2. Please add (and cite) a reference to the Zenodo repository for the code: Ghislain Thiery, Francisco, A., Louail, M., & Merceron, G. (2023). nialsiG/trident: Trident 1.3.8 (trident). Zenodo. https://doi.org/10.5281/zenodo.8402605

3. I would like to emphasize in my recommendation the importance of script-based protocols for reproducibility of microwear analyses, but even the code used for the case studies is not shared in executable form, only inside a PDF, which means it cannot be run without extracting and correcting the line breaks.
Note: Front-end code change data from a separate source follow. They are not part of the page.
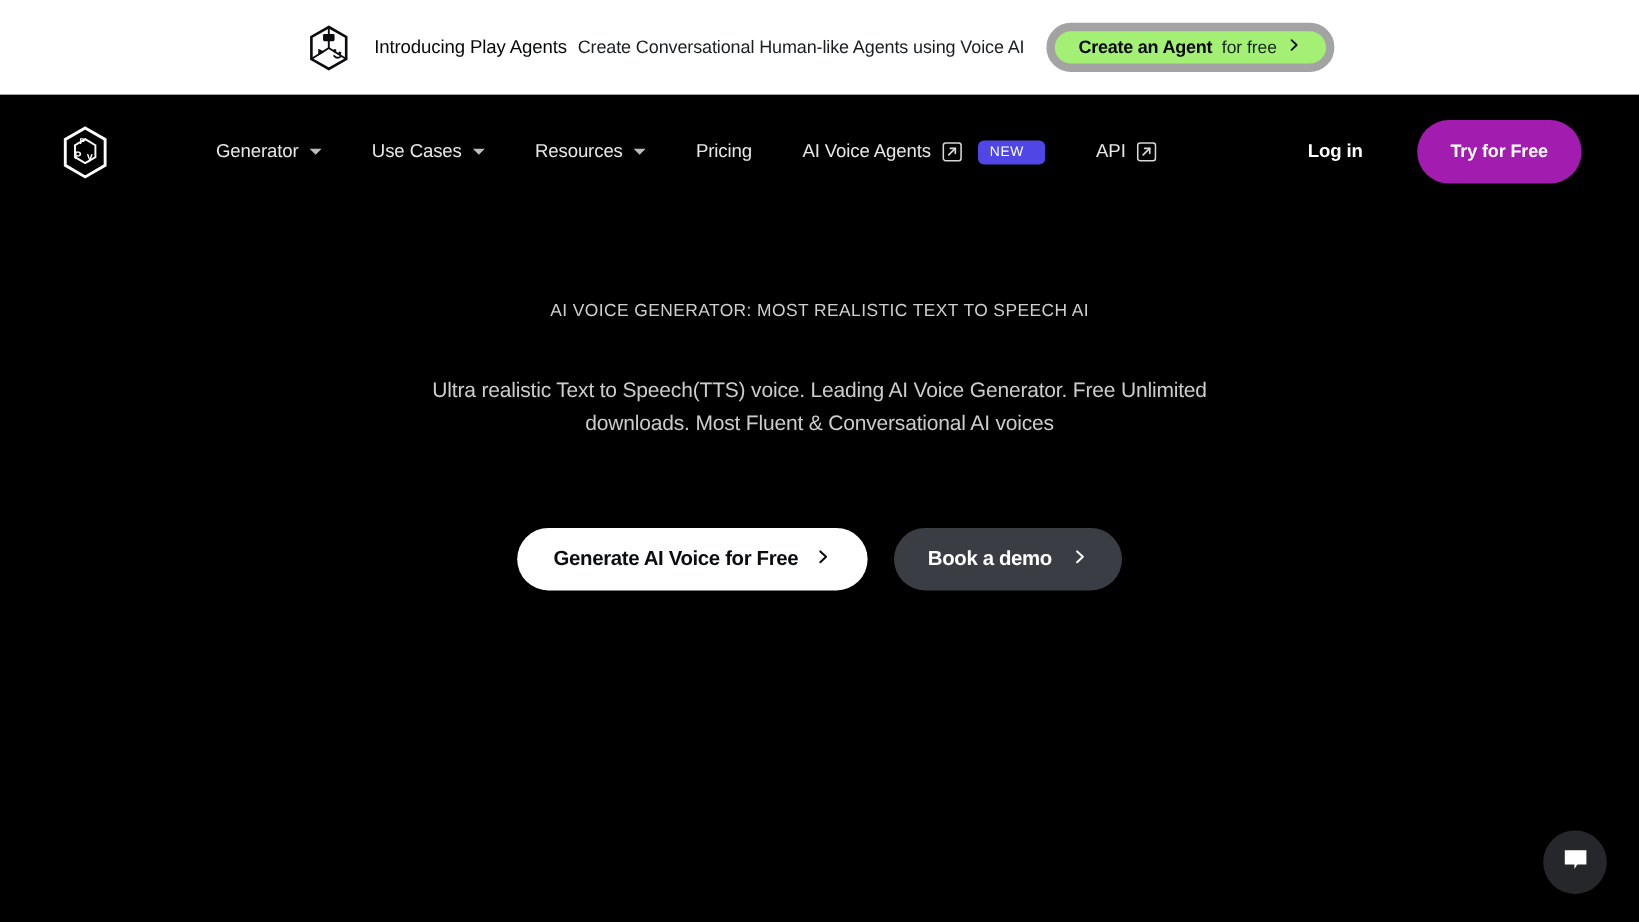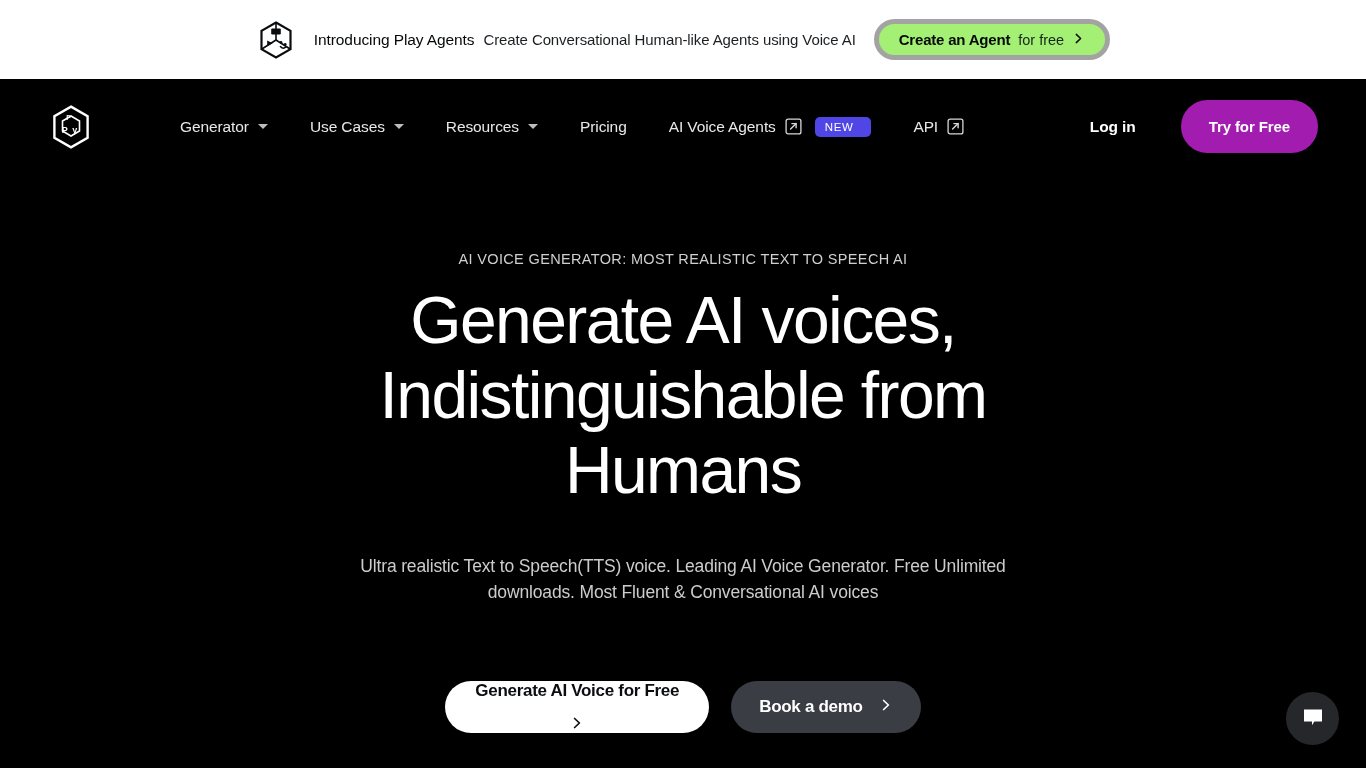--- a/index.html
+++ b/index.html
@@ -27,21 +27,21 @@
     font-size:15.5px; font-weight:normal; color:#06080a;
     letter-spacing:-0.1px; white-space:nowrap;
   }
   .banner-sub{
     font-size:15px; color:#1c1f22; margin-left:9px;
     white-space:nowrap; letter-spacing:-0.1px;
   }
   .banner-cta{
     margin-left:18px;
     background:#a3f075;
-    border:5px solid #a3a3a3;
+    border:7px solid #a3a3a3;
     border-radius:999px;
     height:41px; padding:0 20px;
     display:flex; align-items:center; gap:8px;
     cursor:pointer;
     white-space:nowrap;
   }
   .banner-cta-strong{ font-size:15px; font-weight:bold; color:#06080a; letter-spacing:-0.2px;}
   .banner-cta-light{ font-size:14.5px; font-weight:400; color:#17251a; }
   .chev{ display:inline-block; }
 
@@ -121,21 +121,21 @@
   }
   .cta-row{
     margin-top:75px;
     display:flex; align-items:center; gap:22px;
   }
   .cta-primary{
     background:#fff; color:#0b0d10;
     border-radius:999px; height:52px;
     display:flex; align-items:center; gap:14px;
     padding:0 30px; font-size:17px; font-weight:bold;
-    cursor:pointer; white-space:nowrap; letter-spacing:-0.3px;flex-direction:column;
+    cursor:pointer; white-space:nowrap; letter-spacing:-0.3px;
   }
   .cta-secondary{
     background:#3a3d43; color:#fff;
     border-radius:999px; height:52px;
     display:flex; align-items:center; gap:16px;
     padding:0 28px; font-size:17px; font-weight:bold;
     cursor:pointer; white-space:nowrap; letter-spacing:-0.3px;
   }
 
   
@@ -244,21 +244,20 @@
     <div class="nav-login">Log in</div>
     <div class="nav-try">Try for Free</div>
   </div>
 
 </div>
 
 <div class="hero">
 
   <div class="eyebrow">AI VOICE GENERATOR: MOST REALISTIC TEXT TO SPEECH AI</div>
 
-  <h1 class="headline">Generate AI voices, Indistinguishable from Humans</h1>
 
   <p class="subtitle">Ultra realistic Text to Speech(TTS) voice. Leading AI Voice Generator. Free Unlimited downloads. Most Fluent &amp; Conversational AI voices</p>
 
   <div class="cta-row">
 
     <div class="cta-primary">
       <span>Generate AI Voice for Free</span>
       <span>
         <svg width="14" height="14" viewBox="0 0 14 14">
           <path d="M4.6 2.5 L9.4 7 L4.6 11.5" fill="none" stroke="#0b0d10" stroke-width="1.7" stroke-linecap="round" stroke-linejoin="round"></path>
Would it be possible to share the scripts embedded in "Code_PCI_trident.pdf" as .R files?

I hope these suggestions will be easy to address and I am looking forward to seeing your article published with PCI Paleo.

Kind regards,

Emilia Jarochowska

Download recommender's annotations

Reviewed by anonymous reviewer 1, 10 Jul 2024

Dear authors,

After reading your responses and the new version of the manuscript, I want to thank you for all the work you have undertaken. Congratulations for this new software and R package. I am sure it will be useful for many researchers.

I just have one last recommendation: please provide specific links or path to get the raw data on indores. I could not find them, even being myself a French speaker.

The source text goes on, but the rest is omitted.